▶ **EXERCISE INSTRUCTIONS**
Among the lines of the records, please find those that contain the word "child" and copy them.

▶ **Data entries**
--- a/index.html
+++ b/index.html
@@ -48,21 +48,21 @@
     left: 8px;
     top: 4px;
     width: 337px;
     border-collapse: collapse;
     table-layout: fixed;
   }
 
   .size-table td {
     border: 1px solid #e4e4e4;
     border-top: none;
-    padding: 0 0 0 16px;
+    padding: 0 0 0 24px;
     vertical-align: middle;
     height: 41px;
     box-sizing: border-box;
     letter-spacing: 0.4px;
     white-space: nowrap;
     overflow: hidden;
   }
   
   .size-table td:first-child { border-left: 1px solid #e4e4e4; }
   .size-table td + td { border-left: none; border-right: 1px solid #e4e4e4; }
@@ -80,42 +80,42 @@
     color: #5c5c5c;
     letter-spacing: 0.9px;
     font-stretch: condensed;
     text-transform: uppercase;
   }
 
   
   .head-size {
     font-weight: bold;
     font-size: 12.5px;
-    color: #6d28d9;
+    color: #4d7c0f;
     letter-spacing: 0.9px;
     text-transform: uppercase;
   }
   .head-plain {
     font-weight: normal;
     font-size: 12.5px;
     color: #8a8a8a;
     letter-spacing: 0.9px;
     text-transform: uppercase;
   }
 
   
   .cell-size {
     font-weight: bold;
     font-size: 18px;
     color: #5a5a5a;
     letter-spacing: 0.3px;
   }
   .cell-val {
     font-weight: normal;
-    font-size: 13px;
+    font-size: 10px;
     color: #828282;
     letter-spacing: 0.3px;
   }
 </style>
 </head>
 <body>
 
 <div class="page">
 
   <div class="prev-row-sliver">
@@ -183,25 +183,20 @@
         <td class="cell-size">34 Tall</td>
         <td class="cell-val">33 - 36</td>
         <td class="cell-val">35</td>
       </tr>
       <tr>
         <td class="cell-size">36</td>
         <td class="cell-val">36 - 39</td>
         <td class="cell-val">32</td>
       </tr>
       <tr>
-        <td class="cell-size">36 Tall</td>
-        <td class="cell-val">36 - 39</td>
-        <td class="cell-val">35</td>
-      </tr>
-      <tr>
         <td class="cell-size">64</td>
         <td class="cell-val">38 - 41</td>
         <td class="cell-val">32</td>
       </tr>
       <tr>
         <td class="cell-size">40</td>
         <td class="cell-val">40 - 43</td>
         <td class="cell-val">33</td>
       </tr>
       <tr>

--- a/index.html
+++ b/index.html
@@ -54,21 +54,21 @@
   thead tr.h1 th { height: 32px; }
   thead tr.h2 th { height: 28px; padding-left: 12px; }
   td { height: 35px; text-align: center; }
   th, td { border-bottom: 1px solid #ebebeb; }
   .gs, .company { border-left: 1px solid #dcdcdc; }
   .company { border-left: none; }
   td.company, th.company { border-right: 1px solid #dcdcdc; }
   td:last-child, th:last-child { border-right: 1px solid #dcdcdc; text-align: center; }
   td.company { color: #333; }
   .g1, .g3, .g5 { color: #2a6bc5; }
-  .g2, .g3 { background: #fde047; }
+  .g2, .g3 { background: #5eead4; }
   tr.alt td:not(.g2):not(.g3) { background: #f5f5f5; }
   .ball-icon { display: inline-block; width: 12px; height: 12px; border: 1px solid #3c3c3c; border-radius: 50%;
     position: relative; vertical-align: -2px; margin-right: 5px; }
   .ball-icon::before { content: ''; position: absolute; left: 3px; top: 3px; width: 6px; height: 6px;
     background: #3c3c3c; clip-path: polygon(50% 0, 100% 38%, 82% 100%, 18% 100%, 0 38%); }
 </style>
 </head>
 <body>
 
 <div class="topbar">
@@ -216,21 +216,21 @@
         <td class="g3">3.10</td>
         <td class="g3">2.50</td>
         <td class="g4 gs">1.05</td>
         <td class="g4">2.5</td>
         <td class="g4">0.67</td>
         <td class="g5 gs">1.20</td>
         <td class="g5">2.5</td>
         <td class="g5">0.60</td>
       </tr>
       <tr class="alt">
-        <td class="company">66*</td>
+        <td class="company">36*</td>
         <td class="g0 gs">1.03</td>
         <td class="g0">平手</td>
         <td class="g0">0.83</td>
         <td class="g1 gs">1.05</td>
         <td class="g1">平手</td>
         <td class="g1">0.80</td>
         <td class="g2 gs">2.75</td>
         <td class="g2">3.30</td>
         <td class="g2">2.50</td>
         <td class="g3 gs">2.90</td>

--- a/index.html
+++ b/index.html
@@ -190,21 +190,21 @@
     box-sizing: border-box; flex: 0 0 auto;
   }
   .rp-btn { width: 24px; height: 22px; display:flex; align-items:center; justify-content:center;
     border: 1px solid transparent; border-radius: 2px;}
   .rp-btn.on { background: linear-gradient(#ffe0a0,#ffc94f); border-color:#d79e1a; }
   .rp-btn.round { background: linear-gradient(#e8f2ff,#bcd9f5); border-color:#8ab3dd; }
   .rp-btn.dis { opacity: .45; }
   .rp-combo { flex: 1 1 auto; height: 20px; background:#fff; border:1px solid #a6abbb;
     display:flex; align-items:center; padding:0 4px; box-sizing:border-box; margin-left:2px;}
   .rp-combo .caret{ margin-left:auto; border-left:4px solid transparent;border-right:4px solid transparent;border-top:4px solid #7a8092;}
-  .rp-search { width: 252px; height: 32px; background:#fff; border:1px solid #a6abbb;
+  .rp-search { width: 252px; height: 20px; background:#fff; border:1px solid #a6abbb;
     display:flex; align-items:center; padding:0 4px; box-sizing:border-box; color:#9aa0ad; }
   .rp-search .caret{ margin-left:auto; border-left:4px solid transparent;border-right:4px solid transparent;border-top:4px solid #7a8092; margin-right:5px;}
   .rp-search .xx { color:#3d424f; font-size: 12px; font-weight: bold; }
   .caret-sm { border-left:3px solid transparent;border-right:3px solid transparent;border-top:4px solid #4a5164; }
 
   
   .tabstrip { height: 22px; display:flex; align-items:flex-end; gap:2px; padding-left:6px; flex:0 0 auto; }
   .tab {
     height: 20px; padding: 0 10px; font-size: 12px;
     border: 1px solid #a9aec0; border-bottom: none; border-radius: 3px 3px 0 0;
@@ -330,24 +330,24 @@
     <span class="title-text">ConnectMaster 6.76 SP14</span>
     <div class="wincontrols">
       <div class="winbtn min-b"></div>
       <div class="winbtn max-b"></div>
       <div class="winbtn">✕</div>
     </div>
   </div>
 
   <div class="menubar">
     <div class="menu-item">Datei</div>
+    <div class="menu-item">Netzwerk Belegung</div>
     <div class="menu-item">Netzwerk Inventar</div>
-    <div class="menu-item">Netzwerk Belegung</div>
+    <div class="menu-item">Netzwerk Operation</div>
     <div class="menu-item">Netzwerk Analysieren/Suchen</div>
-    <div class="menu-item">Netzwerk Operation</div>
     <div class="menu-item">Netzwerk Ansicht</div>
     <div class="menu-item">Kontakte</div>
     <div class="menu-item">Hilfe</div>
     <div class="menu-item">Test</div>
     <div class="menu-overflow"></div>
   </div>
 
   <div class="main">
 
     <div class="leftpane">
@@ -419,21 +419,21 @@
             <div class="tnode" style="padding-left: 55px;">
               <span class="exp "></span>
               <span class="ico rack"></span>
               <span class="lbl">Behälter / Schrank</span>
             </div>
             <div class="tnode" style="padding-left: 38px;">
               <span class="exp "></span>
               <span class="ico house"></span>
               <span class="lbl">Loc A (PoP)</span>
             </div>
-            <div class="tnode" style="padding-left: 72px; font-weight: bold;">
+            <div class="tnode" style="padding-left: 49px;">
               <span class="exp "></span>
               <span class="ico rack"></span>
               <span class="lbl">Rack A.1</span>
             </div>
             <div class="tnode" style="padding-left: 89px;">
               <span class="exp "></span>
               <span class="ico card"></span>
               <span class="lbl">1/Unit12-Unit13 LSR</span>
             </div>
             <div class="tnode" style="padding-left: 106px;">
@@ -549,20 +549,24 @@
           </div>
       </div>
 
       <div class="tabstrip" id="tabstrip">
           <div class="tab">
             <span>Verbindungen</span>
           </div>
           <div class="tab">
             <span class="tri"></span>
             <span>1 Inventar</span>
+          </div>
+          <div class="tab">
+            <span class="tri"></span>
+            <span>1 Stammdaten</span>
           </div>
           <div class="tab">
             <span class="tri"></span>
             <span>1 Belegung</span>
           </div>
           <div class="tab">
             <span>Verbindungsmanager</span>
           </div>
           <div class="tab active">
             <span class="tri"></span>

▶ **OUTPUT FOR THIS EXERCISE**
   .size-table td:first-child { border-left: 1px solid #e4e4e4; }
   td:last-child, th:last-child { border-right: 1px solid #dcdcdc; text-align: center; }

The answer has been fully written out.